In de Volkskrant las ik een tijdje terug een artikel waarin de socioloog Tanja van der Lippe onderscheid maakt tussen integreerders en segmenteerders. Integreerders vinden het geen enkel probleem als de verschillende rollen die ze in hun leven hebben door elkaar lopen: ze doen de was terwijl ze bedenken hoe ze die ene training aan gaan pakken, ze beantwoorden mailtjes als ze ’s avonds wachten tot de baby slaapt, laten hun werktelefoon ook in de vakantie aan staan en maken op een zonnige werkdag rustig een uitgebreide wandeling. Segmenteerders daarentegen houden werk en privé strikt gescheiden. Na het werk trekken ze de deur achter zich dicht en in de vakantie zijn ze telefonisch niet bereikbaar, maar daar staat tegenover dat het nooit in ze op zou komen om onder werktijd naar de kapper te gaan.
Drie keer raden welke groep het het zwaarst gehad heeft het afgelopen jaar…

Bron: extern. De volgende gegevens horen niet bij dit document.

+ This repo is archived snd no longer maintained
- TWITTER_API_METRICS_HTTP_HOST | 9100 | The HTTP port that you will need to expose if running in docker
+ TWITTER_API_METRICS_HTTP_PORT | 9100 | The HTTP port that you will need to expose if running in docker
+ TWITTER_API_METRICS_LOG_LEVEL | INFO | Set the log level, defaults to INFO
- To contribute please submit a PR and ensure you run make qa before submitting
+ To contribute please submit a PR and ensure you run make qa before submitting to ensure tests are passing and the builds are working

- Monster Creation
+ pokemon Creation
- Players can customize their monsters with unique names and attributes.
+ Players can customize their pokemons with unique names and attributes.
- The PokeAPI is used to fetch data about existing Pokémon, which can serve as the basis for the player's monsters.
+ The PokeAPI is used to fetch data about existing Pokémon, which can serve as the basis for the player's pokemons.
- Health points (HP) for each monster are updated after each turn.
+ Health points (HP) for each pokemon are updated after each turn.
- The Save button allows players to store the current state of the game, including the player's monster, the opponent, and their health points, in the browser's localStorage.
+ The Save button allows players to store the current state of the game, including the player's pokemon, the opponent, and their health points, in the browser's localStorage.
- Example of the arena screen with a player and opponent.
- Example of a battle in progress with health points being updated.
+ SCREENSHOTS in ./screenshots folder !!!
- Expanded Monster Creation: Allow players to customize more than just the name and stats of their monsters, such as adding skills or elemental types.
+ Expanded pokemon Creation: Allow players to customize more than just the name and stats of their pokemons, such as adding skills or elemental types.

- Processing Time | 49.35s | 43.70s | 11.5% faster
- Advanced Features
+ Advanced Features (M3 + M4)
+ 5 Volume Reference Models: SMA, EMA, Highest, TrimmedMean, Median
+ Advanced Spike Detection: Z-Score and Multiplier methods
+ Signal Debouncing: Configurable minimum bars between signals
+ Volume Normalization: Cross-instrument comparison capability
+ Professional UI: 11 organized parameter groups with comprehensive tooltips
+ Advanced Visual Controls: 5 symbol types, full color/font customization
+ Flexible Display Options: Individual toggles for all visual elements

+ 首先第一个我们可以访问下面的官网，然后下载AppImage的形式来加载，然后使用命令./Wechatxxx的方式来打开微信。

Dat was de makkelijke vraag.
De moeilijke vraag is: bij welke groep hoor jij?
Of misschien is dat voor jullie ook wel een makkelijke vraag. Voor mij in elk geval niet. Voorheen zou ik gezegd hebben dat ik absoluut een segmenteerder was. Ik zette mijn werktelefoon aan tussen 9:00 en 17:00 en keek nooit ’s avonds naar mijn mail. Ik deed dat uit zelfbescherming, zodat ik werkstress enkel op mijn werk zou ervaren. Maar na een jaar thuiswerken loopt alles totaal door elkaar. En dat vind ik voor het grootste deel vooral ontzettend fijn. Niks is zo prettig als even met collega’s appen over een issue als je kinderen voor de zoveelste keer verstoppertje met je willen spelen. ‘Nee, ik moet nu echt even werken, gaan jullie maar lekker zelf spelen!’ Weten zij veel dat je die dag ouderschapsverlof hebt. En niks werkt zo lekker als wanneer je ondertussen naar het luisterboek van ‘Pluk van de Petteflet’ aan het luisteren bent, terwijl je kleuter Duplo-torens aan het bouwen is. Ik zal niet beweren dat het de efficiëntste manier van werken is, maar gezellig is het wel.
Ik zal me wel aangepast hebben aan de huidige omstandigheden. Het is niet te voorkomen dat de rollen door elkaar lopen nu, dus dan moet ik er maar het beste van maken. Maar tegelijkertijd zou ik ook niet meer terug willen naar hoe het eerst was. Want het idee dat je je op je werk alleen druk maakt over je werk, en thuis je enkel druk maakt over je privé-dingen, werkte bij mij toch nooit helemaal optimaal. Ik had juist heel veel werkstress als gebruikers om half 5 problemen constateerden, omdat ik dan maar een halfuur had om ze op te lossen voordat ik naar huis moest. Als dat dan niet lukte, zat ik mezelf totaal op te vreten in de trein. En de zorgen over hoe het thuis ging toen we net een baby hadden, kon ik op mijn werk ook nooit helemaal loslaten.
Nu doe ik geen enkele moeite meer om de werkstress in bepaalde uren te ervaren en de privéstress in andere uren. Het balanceert elkaar vanzelf wel uit. Je kunt gewoon niet tegelijkertijd én veel werkstress én veel privéstress ervaren. Zo hadden wij laatst een upgrade van het systeem dat ik beheer. De week ervoor constateerden we een aantal ernstige problemen met de nieuwe versie die we trachtten zo gauw mogelijk op te lossen, en de stress daarover liep hoger op dan goed voor me is.
Twee dagen later kreeg mijn jongste dochter een koortsstuip. Haar derde. We gaven direct de medicatie en ondertussen belde ik 112 en zette de voordeur alvast open. Het verliep heel ordelijk en geroutineerd, en gelukkig kwam ze er nu zelf uit, met behulp van de medicatie, waardoor ze niet naar het ziekenhuis hoefde. Maar alsnog zat de schrik er goed in. Later bleek dat ze waterpokken had en braken er dagen en nachten aan van op gezette tijden paracetamol geven, haar in badjes met havermout zetten en zeggen dat de mama’s bij haar waren.
Het goede nieuws: de werkstress was totaal verdwenen. Zo makkelijk kan dat gaan. Ben ik dan een segmenteerder, dat ik niet tegelijkertijd stress kan hebben over werk en privé? Of ben ik juist een rasechte integreerder die steeds als vanzelf de meeste aandacht schenkt aan wat op dat moment het meeste aandacht nodig heeft? De waarheid zal wel in het midden liggen.